Dusty playing was responsible for delighting many an average Australian, Tiges supporter or no. That made so many people happy and ergo a better life. As indicated by favorite story that oft told by Mark Ricciuto and recounted in the HS.A tribe of his kids rebelled (and I think, his wife), There's a cat called Dusty



Dusty, I wish less harassment post football for you, with all the best for future business ventures. You may continue to delight many more.
I love that story !

Named our dog Dusty. He's registered with the council as "Dusty Norman Smith" and that's how I introduce him to everyone 🤣
 
**** this makes me sad , if it wasn't for that kidney injury who knows how long he could of gone on for , he's had a tough few years with setbacks outside of his control.

But this doesn't change the fact he is the greatest player of all time. Yes all of vfl all history. He basically lifted us from a time where we thought we would never see a finals win in our life to winning 3 flags in a row.

Then basically carried the team in 2020 to win the flag , don't remember seeing a man soloing his team to a GF win after we were on the brink of defeat like that.
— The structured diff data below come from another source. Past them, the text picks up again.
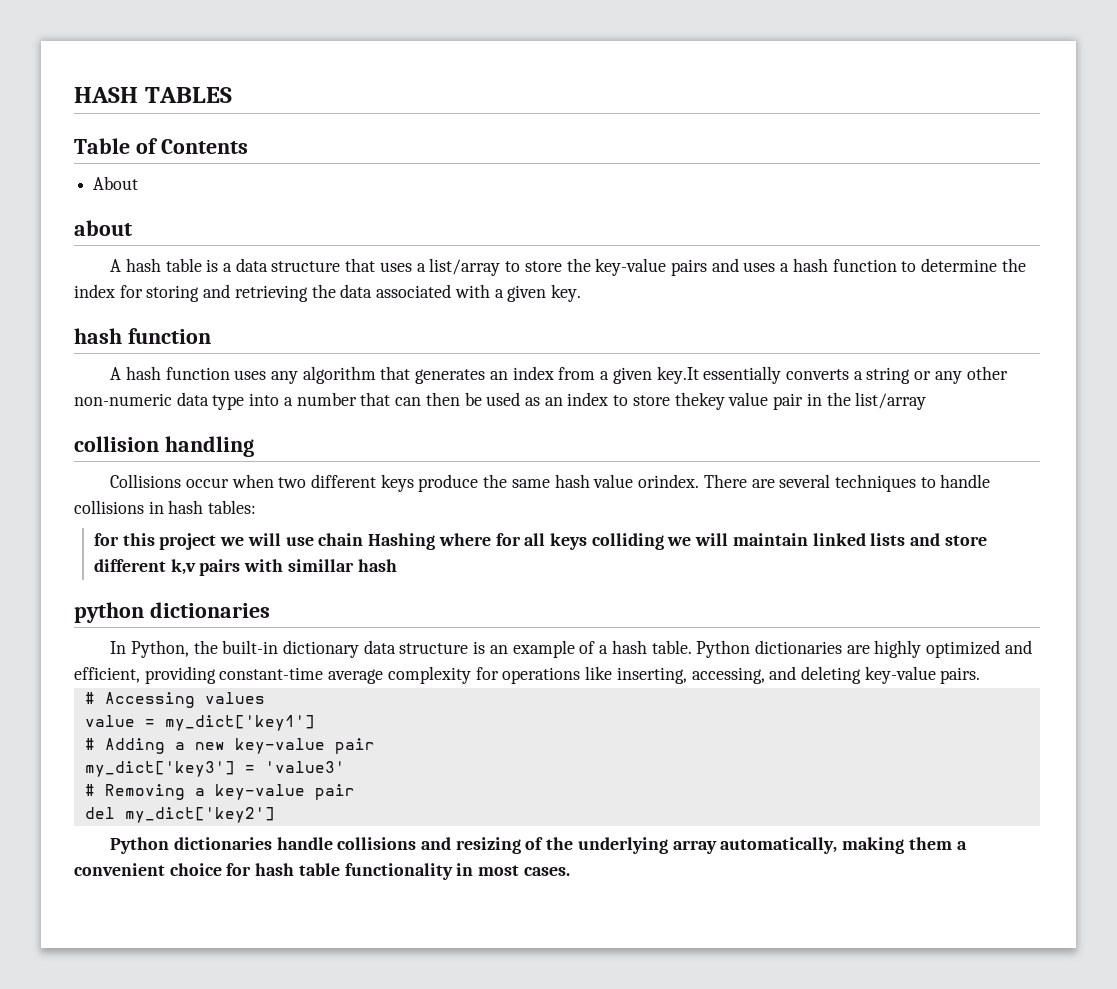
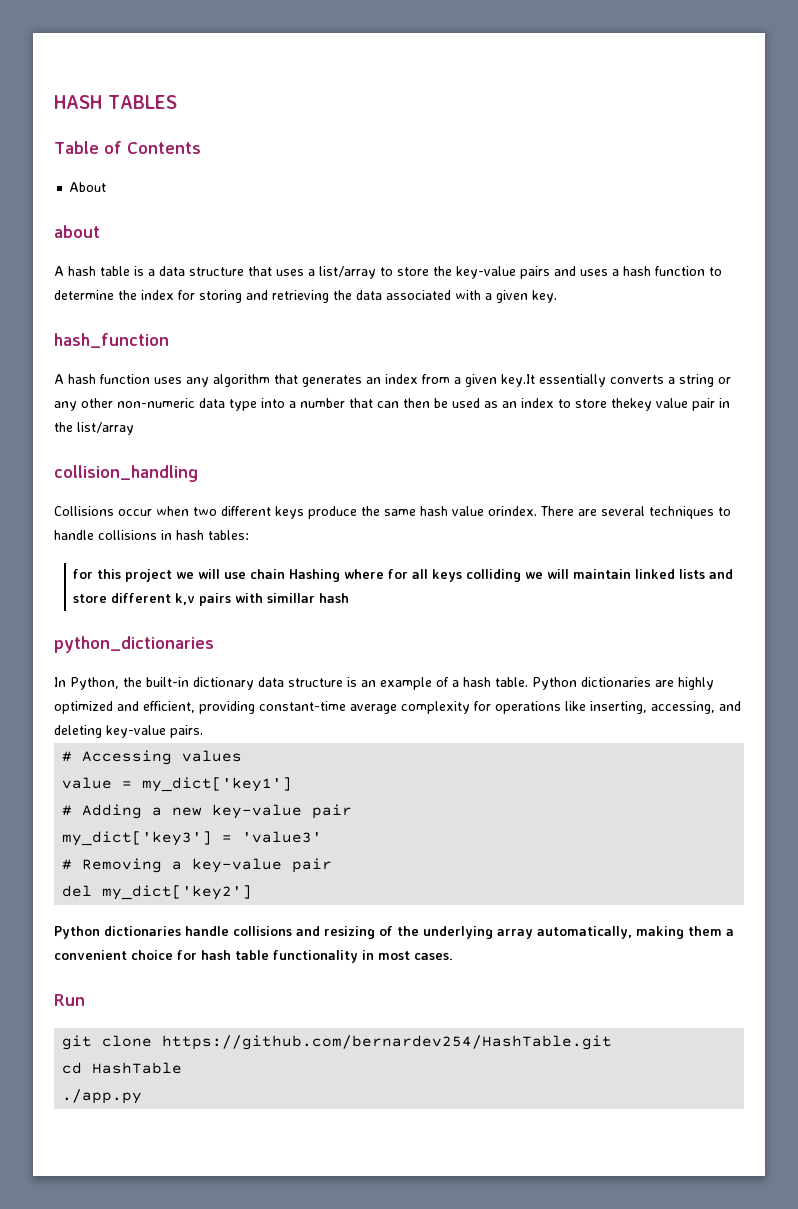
  A hash table is a data structure that uses a list/array to store the key-value pairs and uses a hash function to determine the index for storing and retrieving the data associated with a given key.
- hash function
+ hash_function
- collision handling
+ collision_handling
- python dictionaries
+ python_dictionaries
+ Run
+ git clone https://github.com/bernardev254/HashTable.git
+ cd HashTable
+ ./app.py

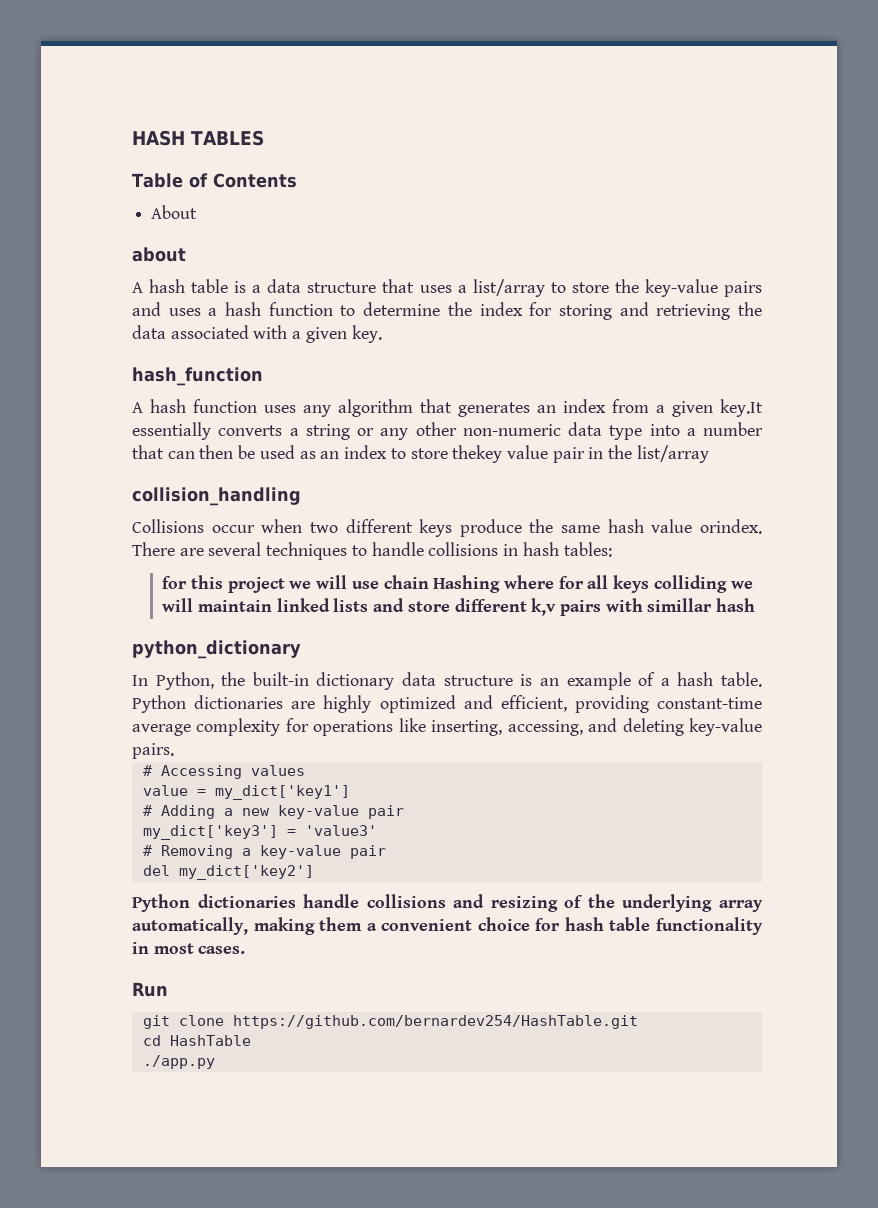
- python_dictionaries
+ python_dictionary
He is the greatest. Feel lucky to have watched him
 
To me, he will be forever a champion of the club and the game in the 21st century. He is the ultimate player. A player that all young Richmond fans will be talking about until they're 90. He will be glorified like the Ghost of Jack Dyer and other legendary players.

I am genuinely happy for him and I wish him all the best. I don't think I will ever see a player as good as him ever again.
 
**** this makes me sad , if it wasn't for that kidney injury who knows how long he could of gone on for , he's had a tough few years with setbacks outside of his control.

But this doesn't change the fact he is the greatest player of all time. Yes all of vfl all history. He basically lifted us from a time where we thought we would never see a finals win in our life to winning 3 flags in a row.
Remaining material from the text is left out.